As you know, in the period immediately prior to the conflict in the Persian Gulf, DOD's role in the review of chemical and biological related dual-use export licenses for non-communist countries, such as Iraq, focused only on the assessment of risk of diversion of these dual-use items to the Soviet Union or to other CoCom proscribed destinations.

We had, at that time, no authority to review licenses destined for Iraq, per se, in terms of their risk of proliferation. Additionally, of the export licenses that we did review for Iraq, we are aware of none that supported Iraq's chemical or biological weapons efforts.

Since the revelations of the Persian Gulf War, law and regulations have been modified to permit us to be more aggressive with regard to the review of dual-use export licenses to proliferant states per se.

As you know, the Enhanced Proliferation Control Initiative was passed in November 1990, and, of course, Iraq today is subject to a total embargo on such items. We weigh in heavily now with recommendations against approval of cases where the end user is questionable, or where the items appear to have no legitimate defense or peaceful purpose.

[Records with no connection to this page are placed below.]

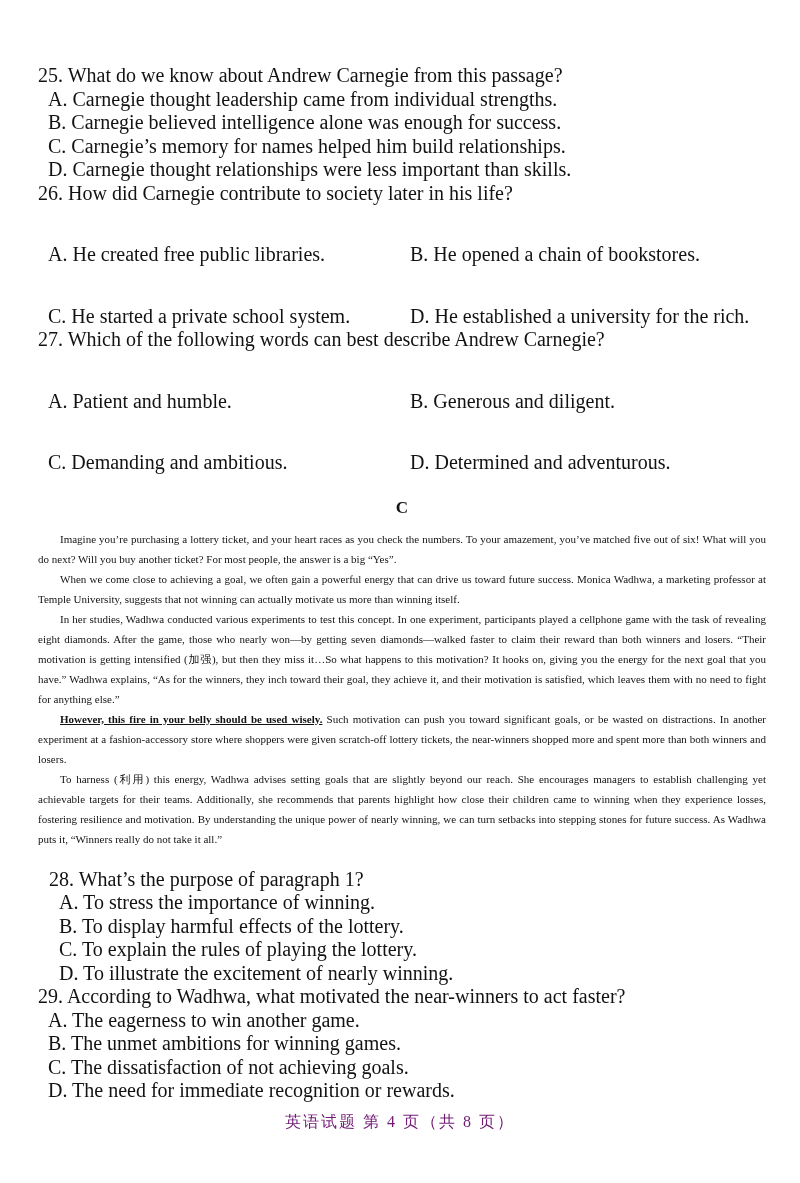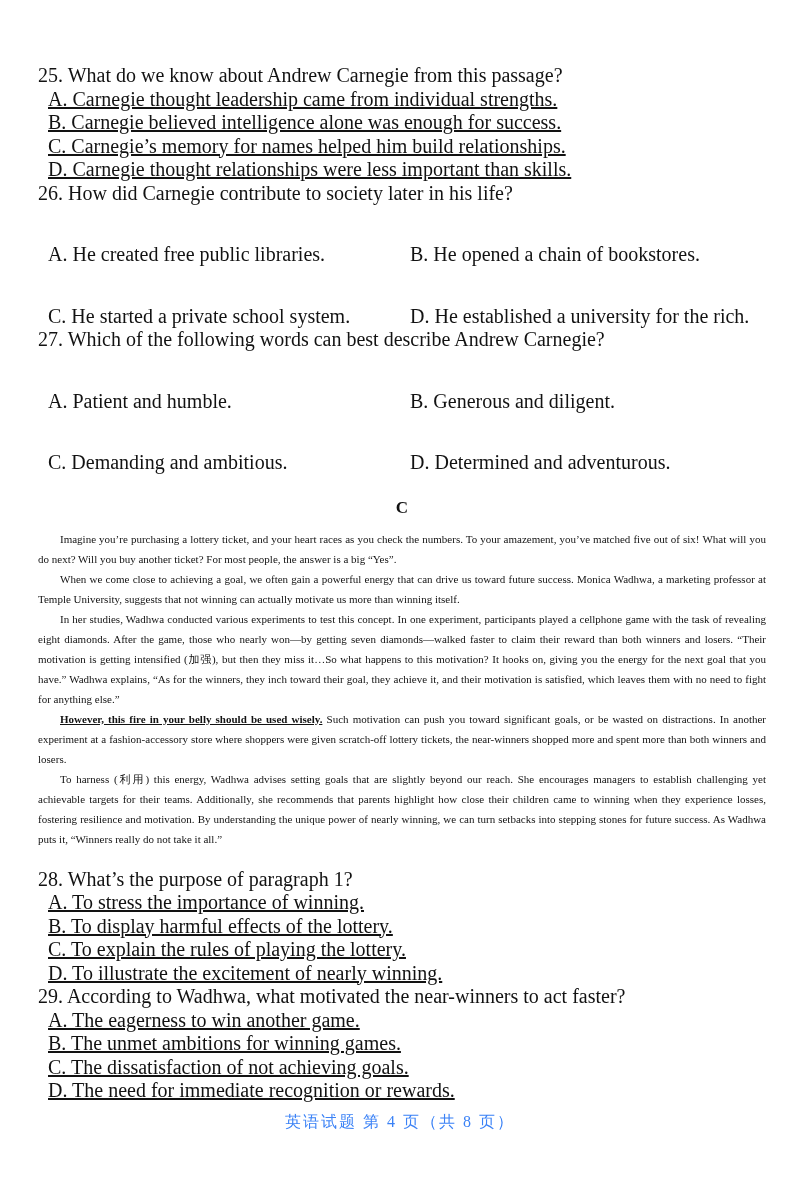--- a/index.html
+++ b/index.html
@@ -20,7 +20,7 @@
   
   .question { font-size: 20px; line-height: 23.5px; }
   .q-stem { }
-  .opt { padding-left: 10px; text-decoration: underline; }
+  .opt { padding-left: 10px; }
   .opt-row { display: flex; align-items: flex-end; }
   .opt-row .col1 { width: 372px; padding-left: 10px; }
   .opt-row .col2 { flex: 1; margin-top: 38px; }

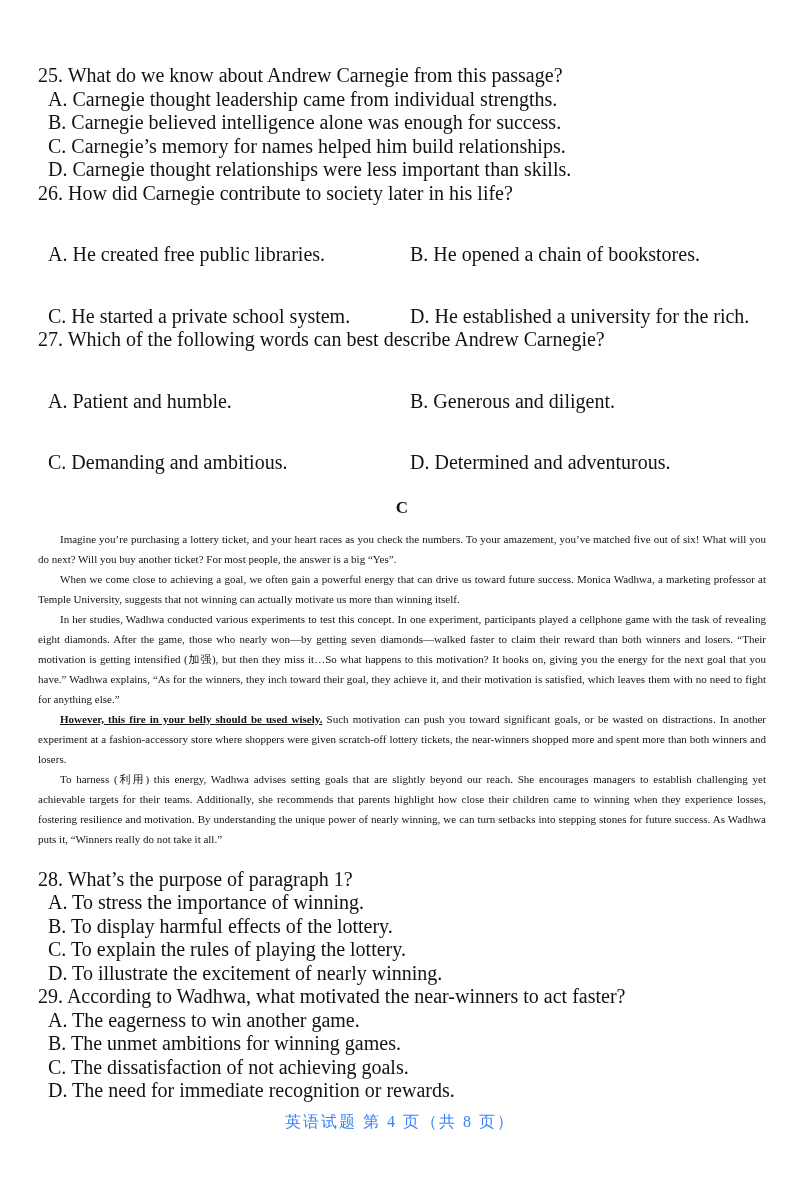--- a/index.html
+++ b/index.html
@@ -43,7 +43,7 @@
     font-weight: bold;
     text-decoration: underline;
   }
-  .questions-after { margin-top: 19px; }
+  .questions-after { margin-top: 19px; margin-left: 11px; }
   
   .footer {
     position: absolute;

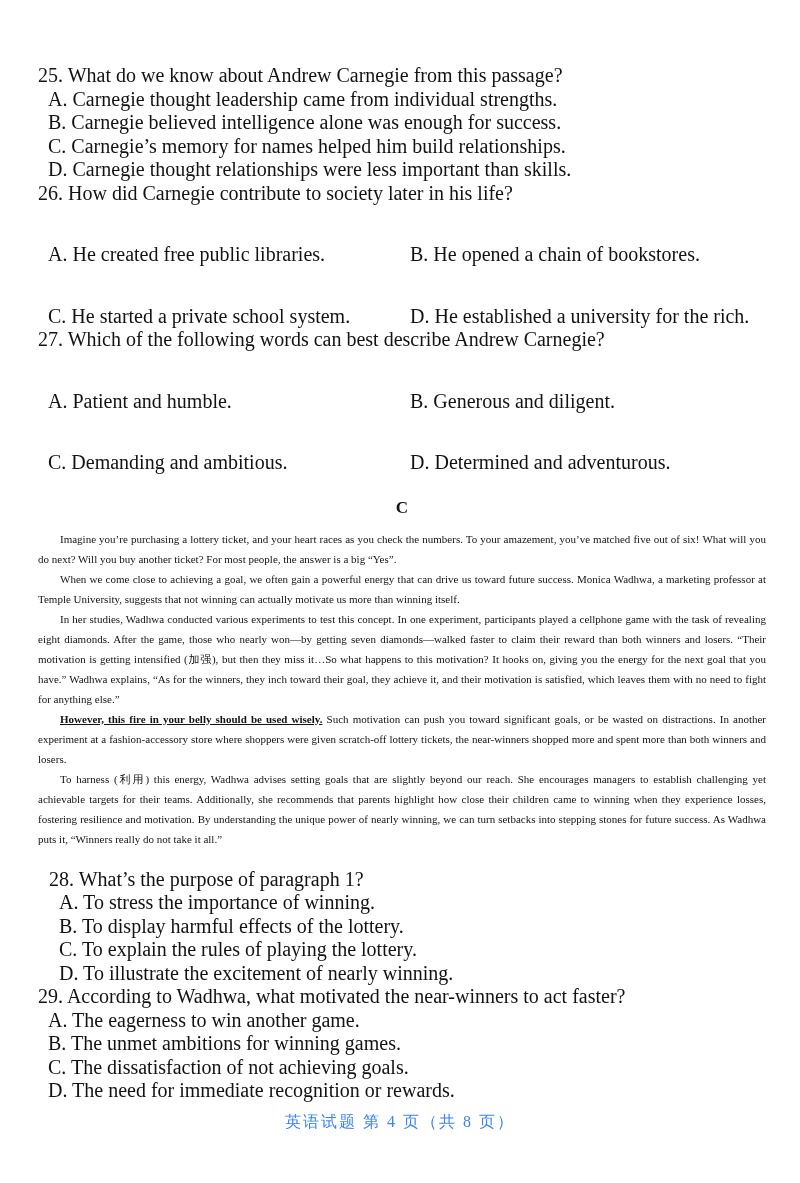--- a/index.html
+++ b/index.html
@@ -53,7 +53,7 @@
     text-align: center;
     font-size: 16px;
     letter-spacing: 2px;
-    color: #3b82f6;
+    color: #701a75;
   }
 </style>
 </head>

As you also know, Mr. Chairman, the Administration's bill for the renewal of the Export Administration Act, which is now before your Committee, would give us the latitude to further review a large number of cases, and we could designate the categories that we wish to review.

In addition to these initiatives, we have now in prospect the multilateral support of 157 states, which have signed the Chemical Weapons Convention. When it is ratified, these states will undertake not to acquire, retain, or transfer chemical weapons or their precursors for the purposes prohibited under the CWC.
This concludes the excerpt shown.